阿部初美のブログ

演劇の演出家です。

2010年08月

陣痛

予定日より一週間遅れた日曜の朝6時。
まだ暗い。
ぼんやり目覚めると、下腹と腰のあたりに痛みがある。じっと痛みを感じているとやわらぎ、なくなっていった。そのままじっと待つ。しばらくするとまた同じ痛みがやってくる。もしやと思い、枕元のストップウォッチに手をのばし、スタートボタンを押す。
約10分。次の痛みまで。10分間隔とは聞いていたけど、これほど正確なものとは。
今まで、たくさん歩いた夜にきたプレ陣痛のようなものは、重い生理痛みたいで間隔もなにもなかったけど、この朝の痛みはあきらかに違っていた。
ストップウォッチで計ること一時間弱。
痛みは次第にキリキリと鋭さを増している。

降りる覚悟を決めたんだね。
前々日の夜、降りる覚悟ができないのかと、いつまでもおなかに居続ける子に問いかけた。
外に出る日は、子どもが決める。子どもの脳は臍の緒を通じて、母体の脳にそれを知らせ、知らせを受けた母体の脳は、陣痛をひき起こす。

このままこの陣痛が散らなければ、入院になるかもしれない。まずは病院に電話を入れて指示をもらう。

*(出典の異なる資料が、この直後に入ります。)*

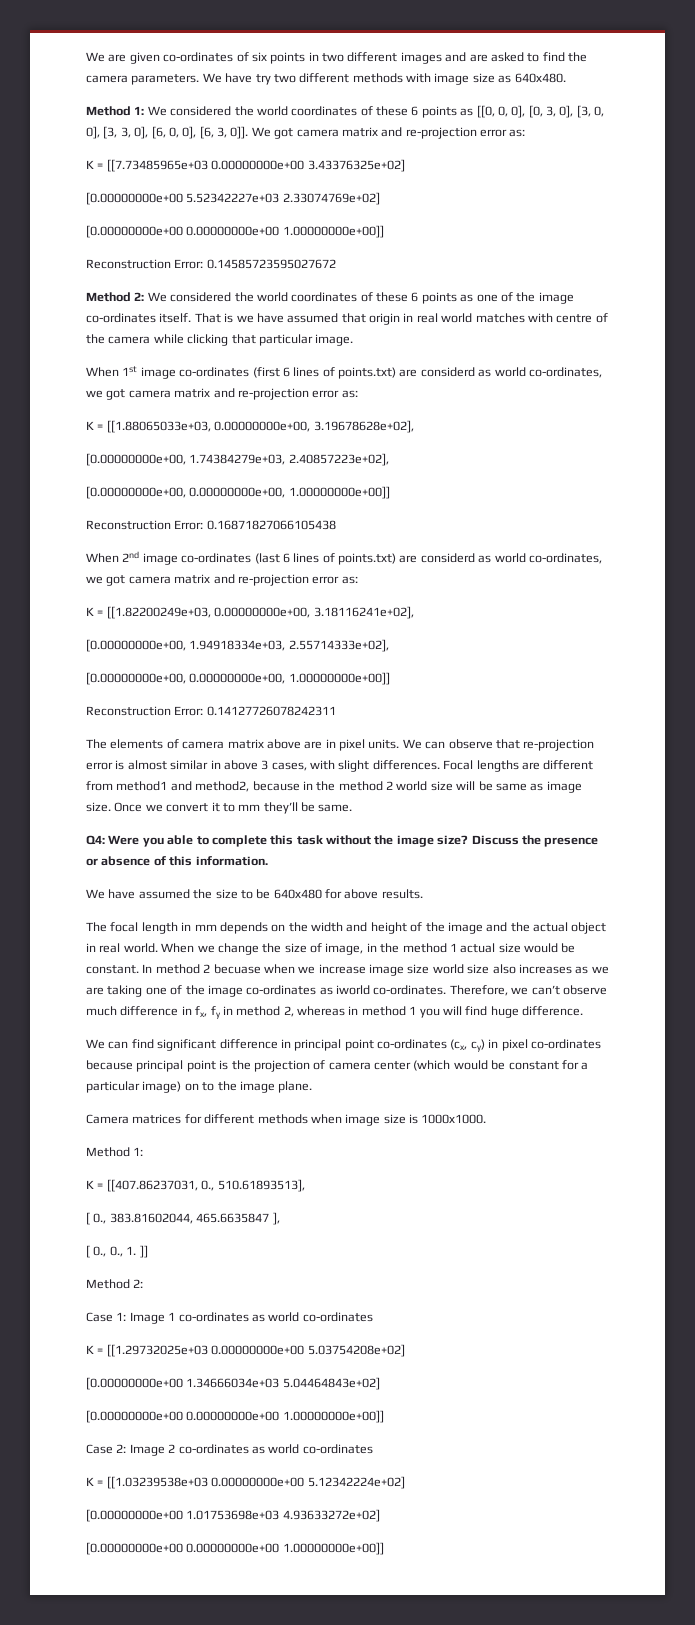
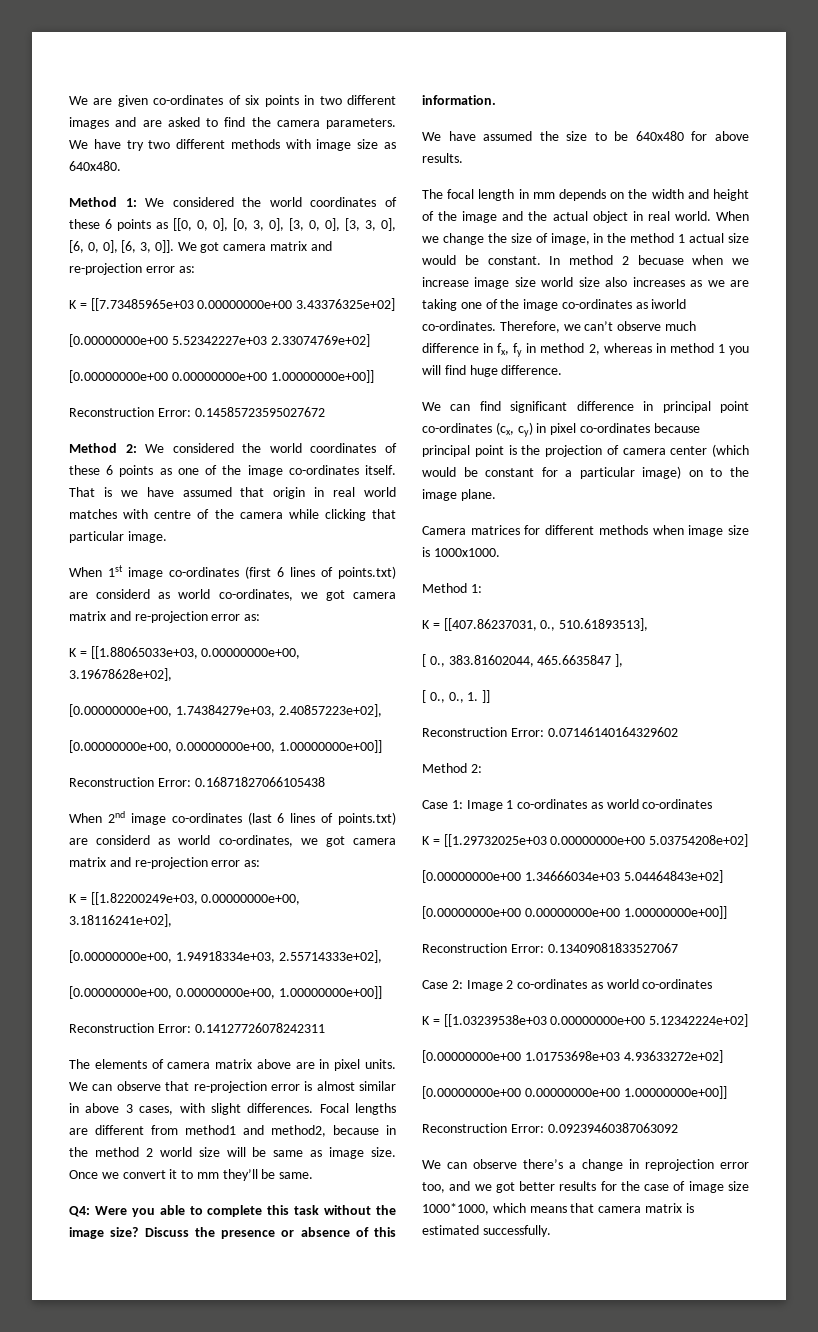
+ Reconstruction Error: 0.07146140164329602
+ Reconstruction Error: 0.13409081833527067
+ Reconstruction Error: 0.09239460387063092
+ We can observe there’s a change in reprojection error too, and we got better results for the case of image size 1000*1000, which means that camera matrix is estimated successfully.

午前7時過ぎ。ベッドから立ち上がった瞬間になにかドロッとしたものが流れ出た。
それはピンク色のドロッとした液体だった。「お印」だ。
まさに聞いていた通り、ピンク色でドロッとしている。
間違いない。でもすぐに生まれるとはかぎらない。
落ち着いて、まずは着替えて、朝ごはんを食べよう。それから病院に電話する。

午前9時過ぎ。病院に電話。そのまま入院になるかもしれないから、一応入院の準備をして、急がす、ゆっくりくるようにという指示があった。


胎動

今年の3月から、いつもこどもがいるようになった。

予定日より一週間遅れた日曜の明け方4時過ぎ、ふと目が覚めると、胎動があった。動いてる。妊娠中はきついことばかりだったが、胎動を感じるのはとても不思議で、なんとも言えず面白い時間だった。
初めての胎動は去年の秋、10月15日、電車の中でのこと。稽古の帰り。座席にすわっていると、おなかの中から、ペコン。ペコン。と、二回、ノックがあった。
これが胎動だ、すぐにわかった。
それから胎動くんとは長い付き合いになった。
初めておなかが動くのを見た夫は「鰻みたい」と言っていた。
おなかが大きくなると、時々、ひじか膝か、関節の形が浮き出るようになった。おなかの左下の方では夜になるとしょっちゅう、ひゃっくりをやっていた。
「お風呂でよく動かない?」クリーニング屋さんのおばさんが言ってたけど、お風呂ではちっとも動かなかった。
よく動くのはきまって夜寝る前。仰向けになると、よく動いた。特にiPodでオルゴールを聞かせると、とたんに動き出す。
胎動は、わたし以外の他の人が触ると、ほとんどの場合、止まった。
おなかの外で誰が触ってるのか、身をひそめて探っているようだった。

臨月になっても、まだおなかの中からこどもが出てくるなんて、頭ではわかっても全然実感がなかったけど、出てくるなら胎動もこのへんで見納めになるなと思って、陣痛の始まる数日前、デジカメの映像モードで大きく動くおなかを撮影しておいた。
あの頃は、うつぶせで再び眠れる日が来るなんてことも、夢のようだった。

でその日曜の明け方を最後にもう胎動を感じることはなかった。
動いてる。一瞬そう思って、また眠りに落ちた。
それから二時間後、再び目を覚ますと、おなかに重い生理痛のような痛みがやってきていた。